* WHAT THE TASK ASKS
Each line of the entries below that includes "OSDevice" belongs in your answer.

Front-end code edit data

= Beginning of Section =

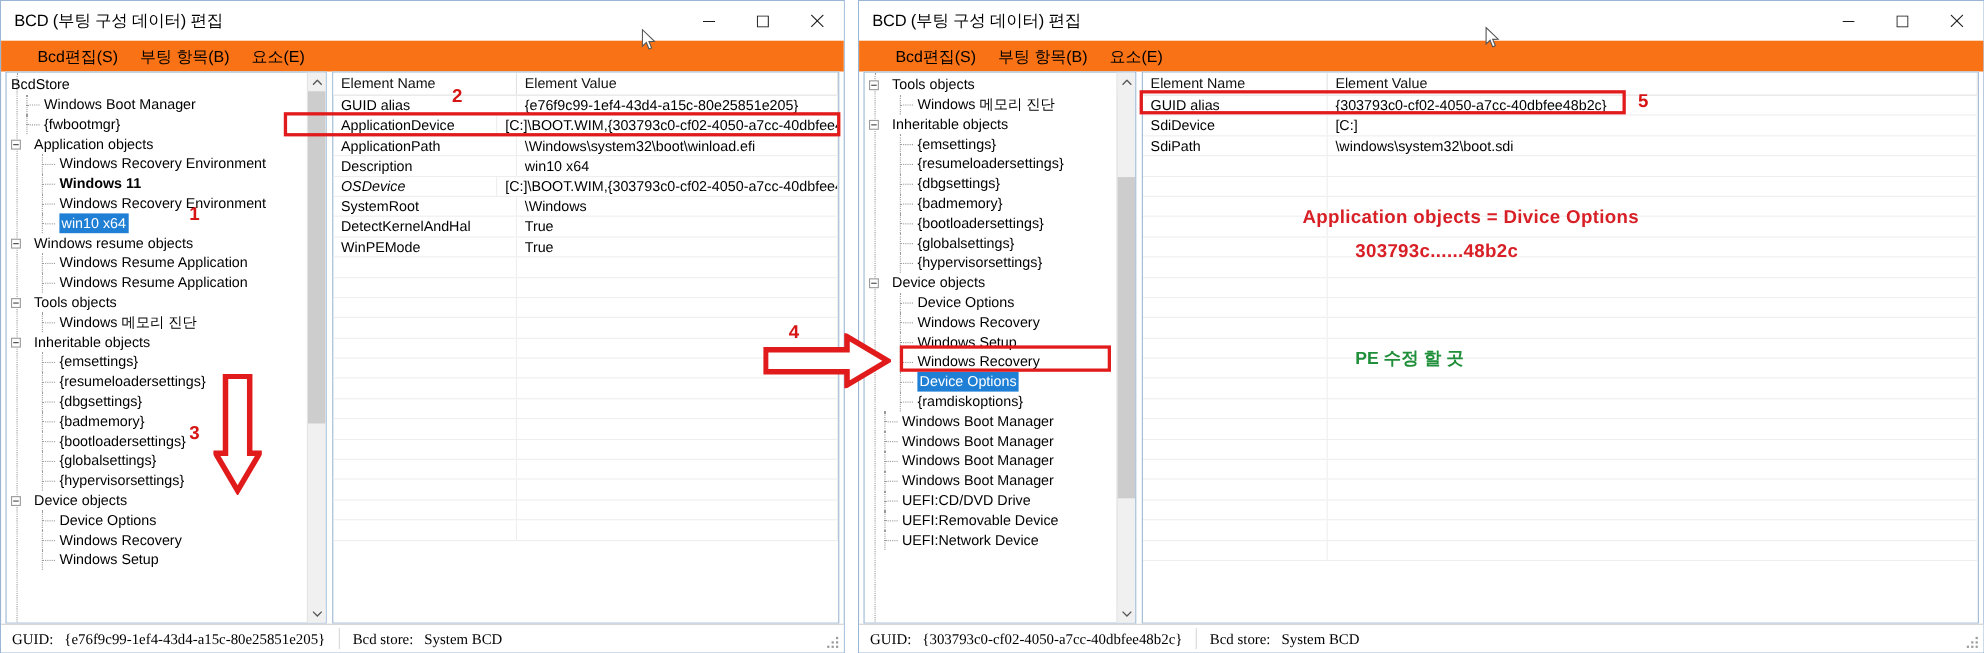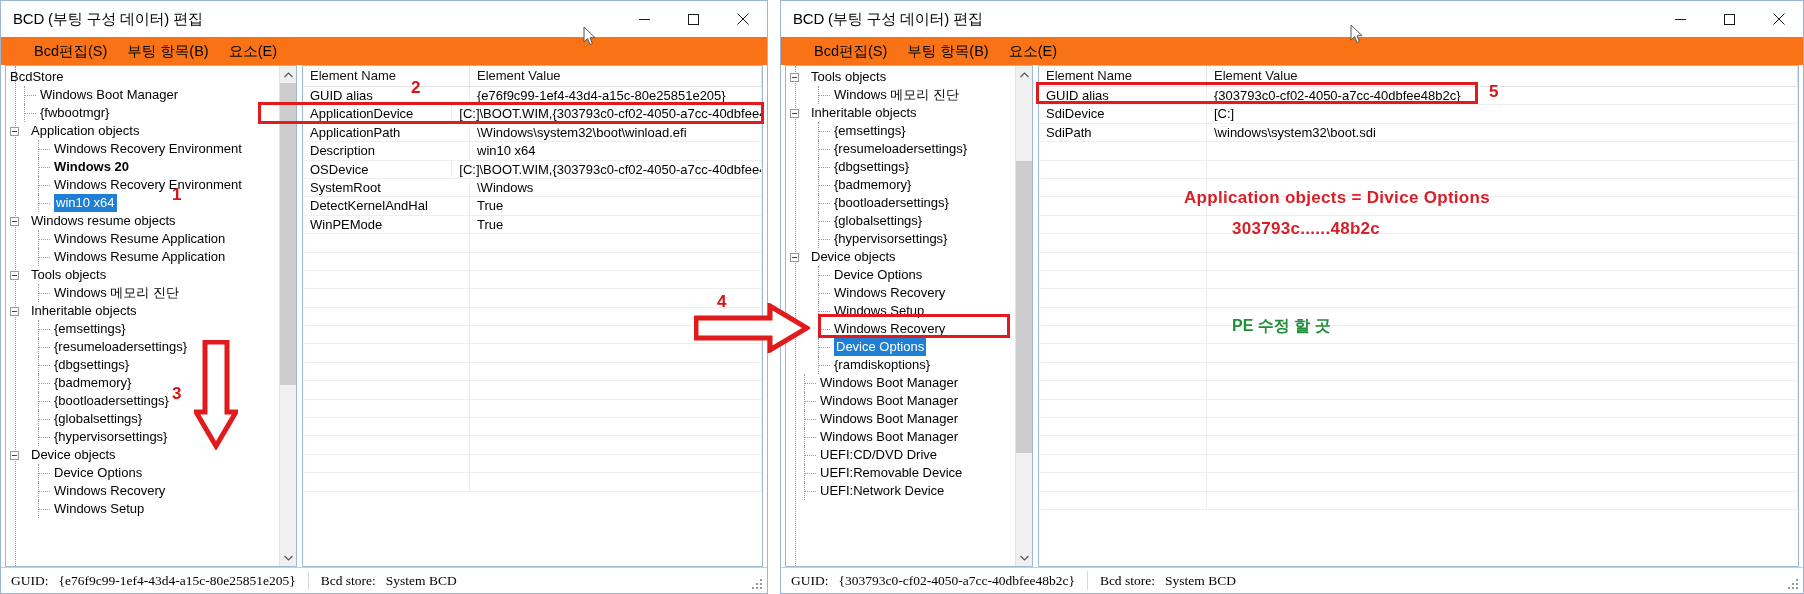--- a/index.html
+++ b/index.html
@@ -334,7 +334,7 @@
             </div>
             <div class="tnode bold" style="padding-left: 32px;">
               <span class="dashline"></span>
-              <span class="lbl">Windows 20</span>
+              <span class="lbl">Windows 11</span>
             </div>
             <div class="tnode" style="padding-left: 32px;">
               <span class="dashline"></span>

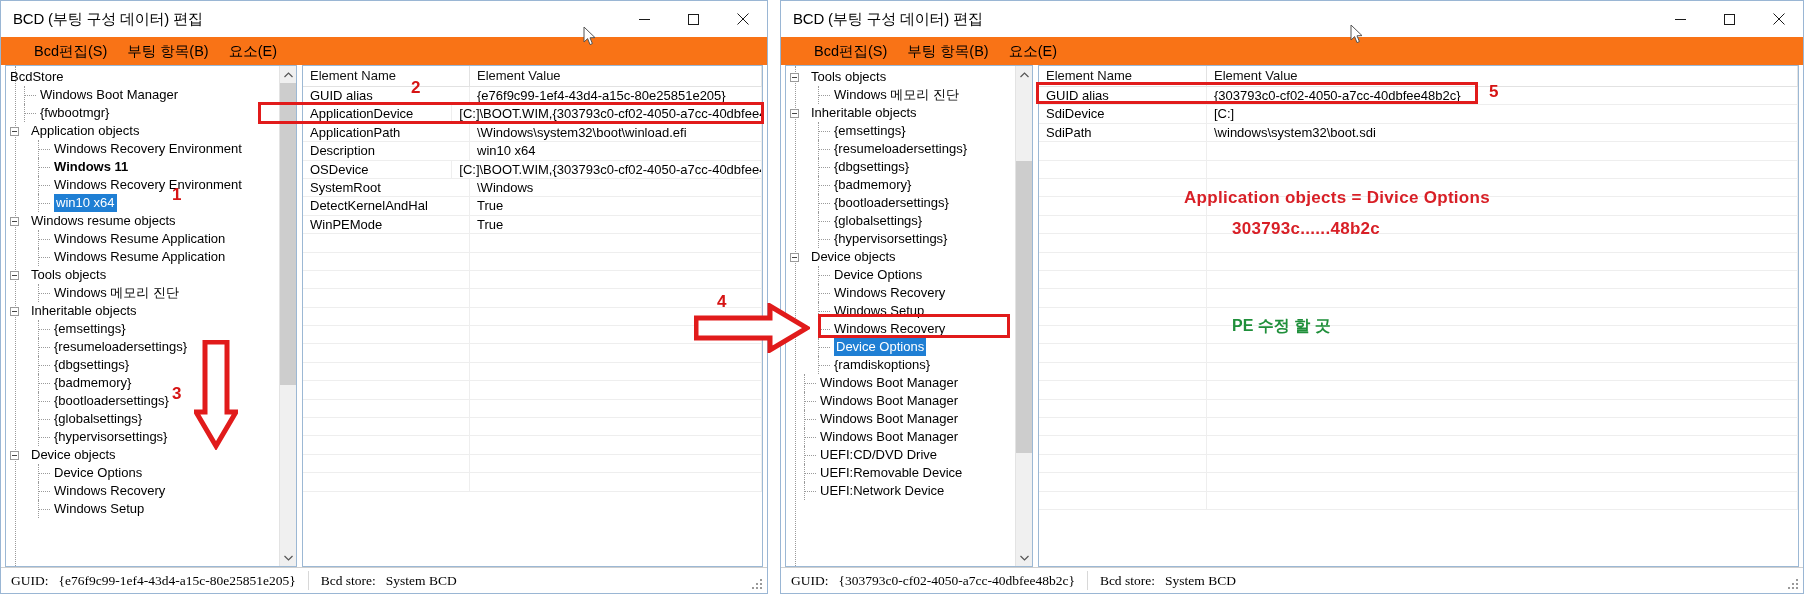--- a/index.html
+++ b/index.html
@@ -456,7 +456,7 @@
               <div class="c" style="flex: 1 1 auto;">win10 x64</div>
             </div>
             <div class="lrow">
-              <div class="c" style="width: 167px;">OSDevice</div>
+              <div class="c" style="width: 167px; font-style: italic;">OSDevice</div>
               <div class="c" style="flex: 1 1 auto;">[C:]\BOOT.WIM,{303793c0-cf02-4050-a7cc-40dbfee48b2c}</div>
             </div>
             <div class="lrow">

= End of Section =

* EXPECTED ANSWER
-              <div class="c" style="width: 167px;">OSDevice</div>
+              <div class="c" style="width: 167px; font-style: italic;">OSDevice</div>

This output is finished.